• _Task to carry out_
The lines below from the one with "- Por editar// Firma" up to and including the one with "- Sets agenda" are what you should set down, exactly and without pictures.

• _Dataset entries_
_ _ _ _ _

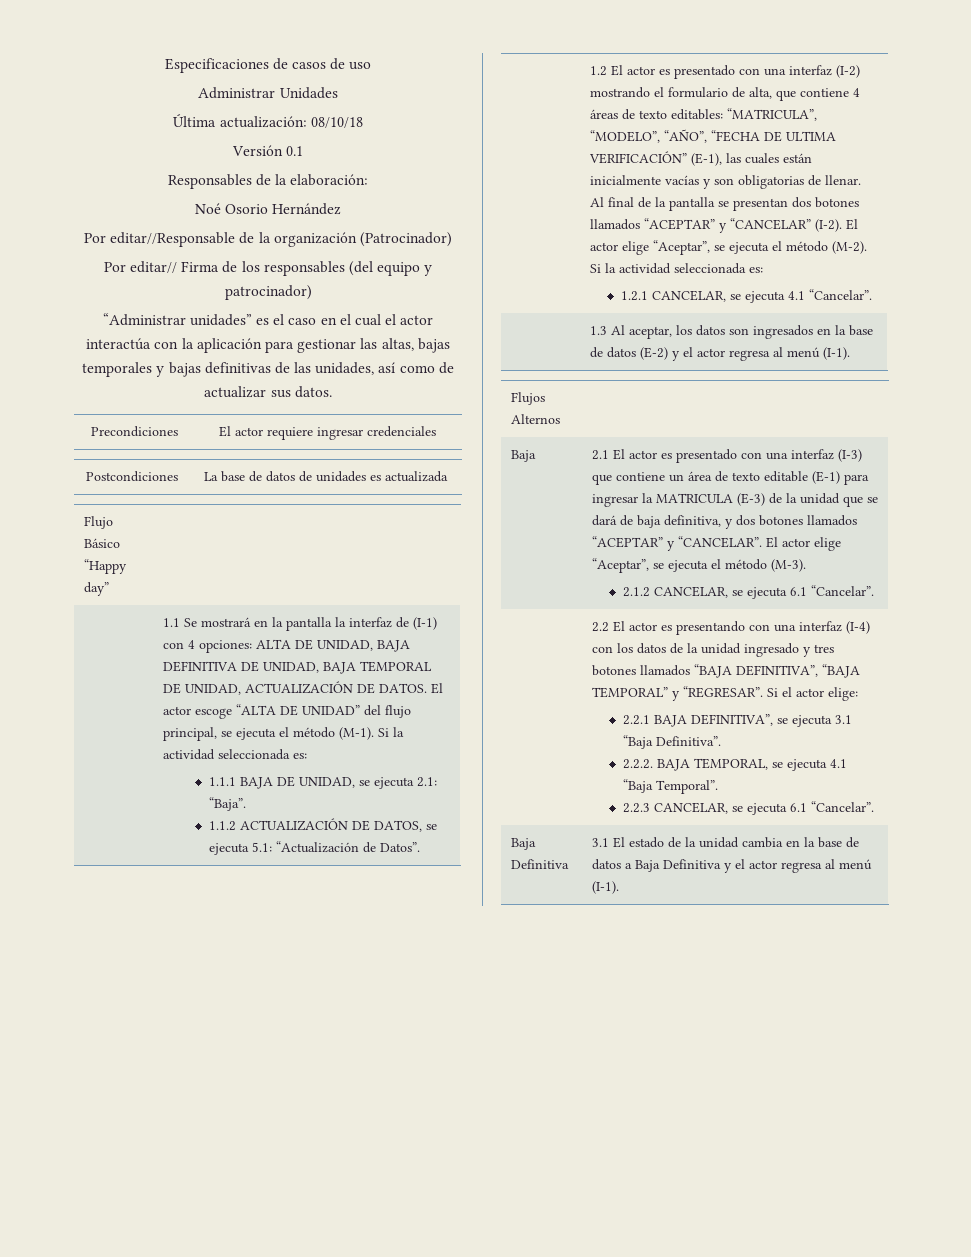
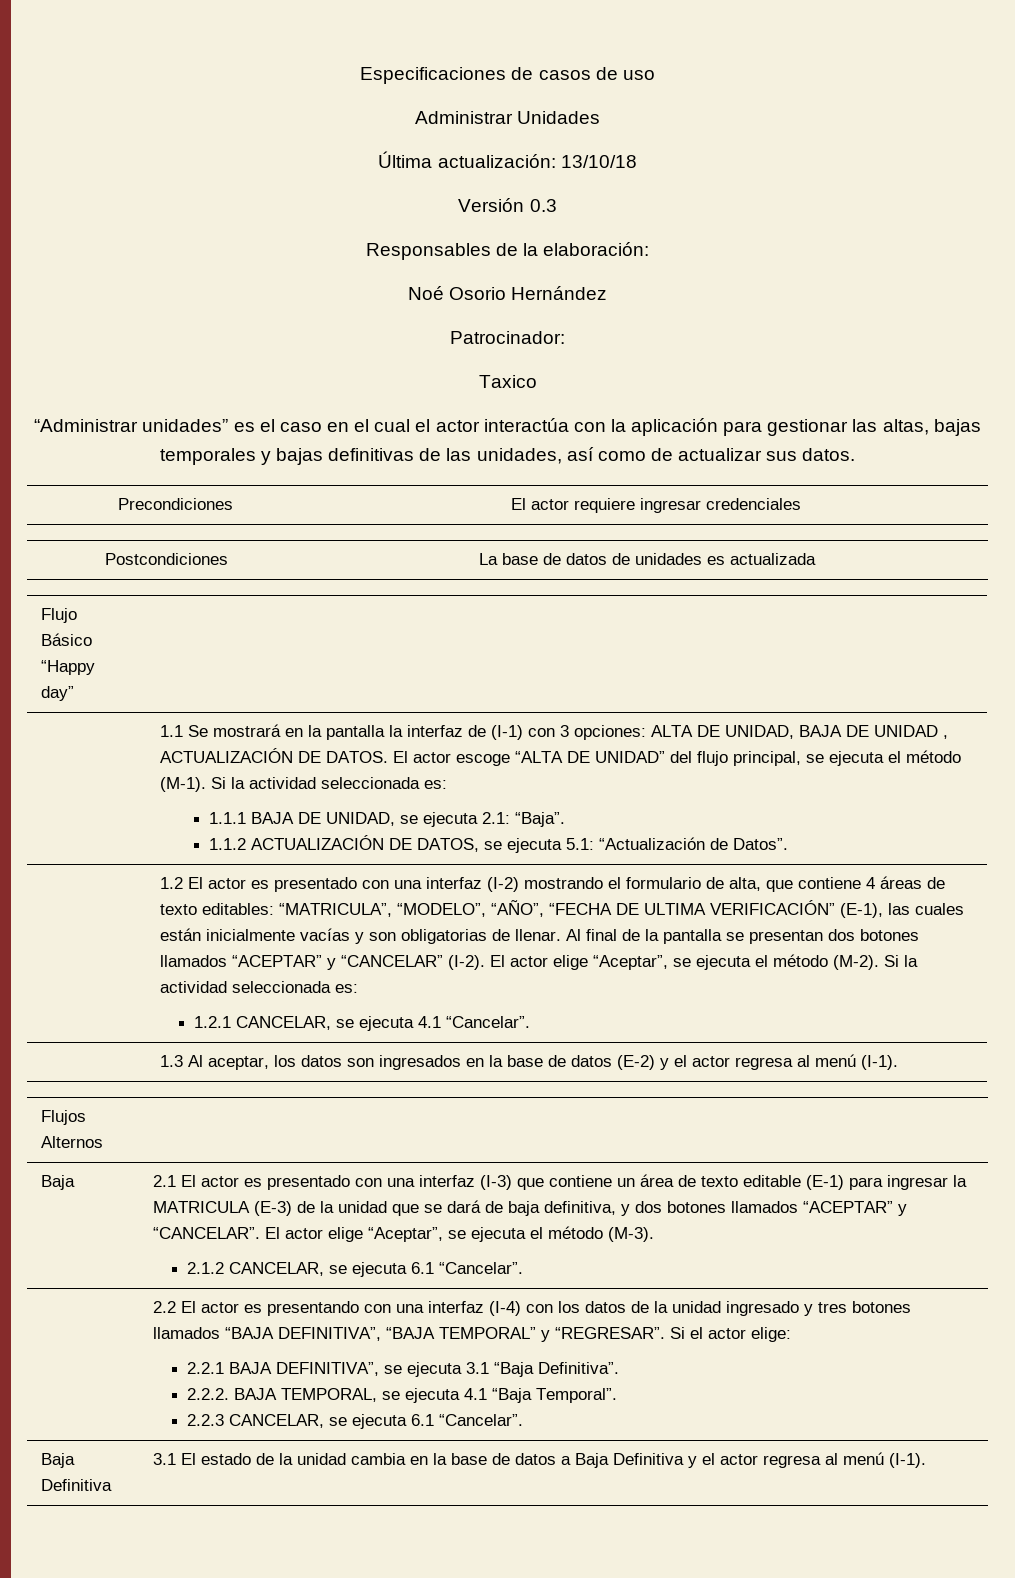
- Última actualización: 08/10/18
+ Última actualización: 13/10/18
- Versión 0.1
+ Versión 0.3
- Por editar//Responsable de la organización (Patrocinador)
- Por editar// Firma de los responsables (del equipo y patrocinador)
+ Patrocinador:
+ Taxico
- 1.1 Se mostrará en la pantalla la interfaz de (I-1) con 4 opciones: ALTA DE UNIDAD, BAJA DEFINITIVA DE UNIDAD, BAJA TEMPORAL DE UNIDAD, ACTUALIZACIÓN DE DATOS.
+ 1.1 Se mostrará en la pantalla la interfaz de (I-1) con 3 opciones: ALTA DE UNIDAD, BAJA DE UNIDAD , ACTUALIZACIÓN DE DATOS.

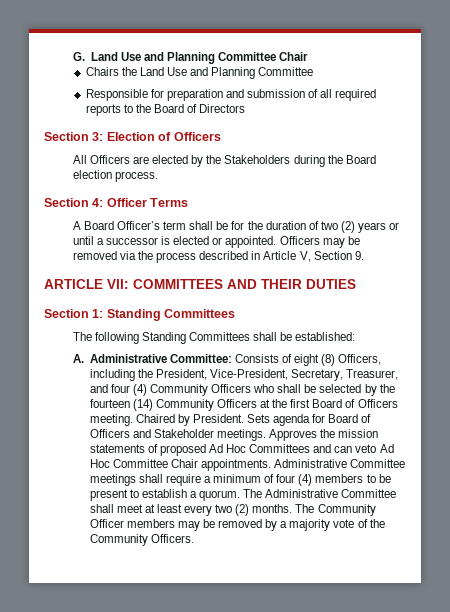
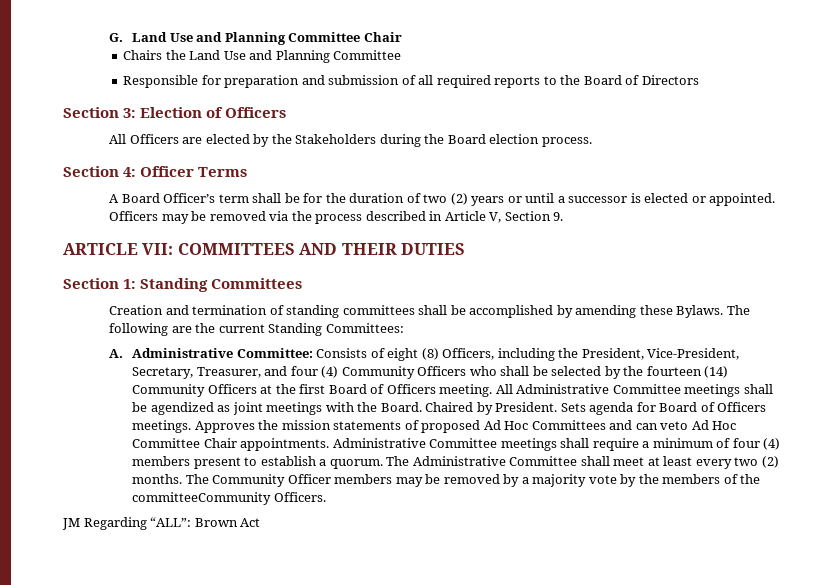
- The following Standing Committees shall be established:
+ Creation and termination of standing committees shall be accomplished by amending these Bylaws. The following are the current Standing Committees:
+ All Administrative Committee meetings shall be agendized as joint meetings with the Board.
- Sets agenda for Board of Officers and Stakeholder meetings.
+ Sets agenda for Board of Officers meetings.
- Administrative Committee meetings shall require a minimum of four (4) members to be present to establish a quorum.
+ Administrative Committee meetings shall require a minimum of four (4) members present to establish a quorum.
- The Community Officer members may be removed by a majority vote of the Community Officers.
+ The Community Officer members may be removed by a majority vote by the members of the committeeCommunity Officers.
+ JM Regarding “ALL”: Brown Act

_ _ _ _ _

• _Response area_
- Por editar// Firma de los responsables (del equipo y patrocinador)
+ Patrocinador:
+ Taxico
- 1.1 Se mostrará en la pantalla la interfaz de (I-1) con 4 opciones: ALTA DE UNIDAD, BAJA DEFINITIVA DE UNIDAD, BAJA TEMPORAL DE UNIDAD, ACTUALIZACIÓN DE DATOS.
+ 1.1 Se mostrará en la pantalla la interfaz de (I-1) con 3 opciones: ALTA DE UNIDAD, BAJA DE UNIDAD , ACTUALIZACIÓN DE DATOS.

- The following Standing Committees shall be established:
+ Creation and termination of standing committees shall be accomplished by amending these Bylaws. The following are the current Standing Committees:
+ All Administrative Committee meetings shall be agendized as joint meetings with the Board.
- Sets agenda for Board of Officers and Stakeholder meetings.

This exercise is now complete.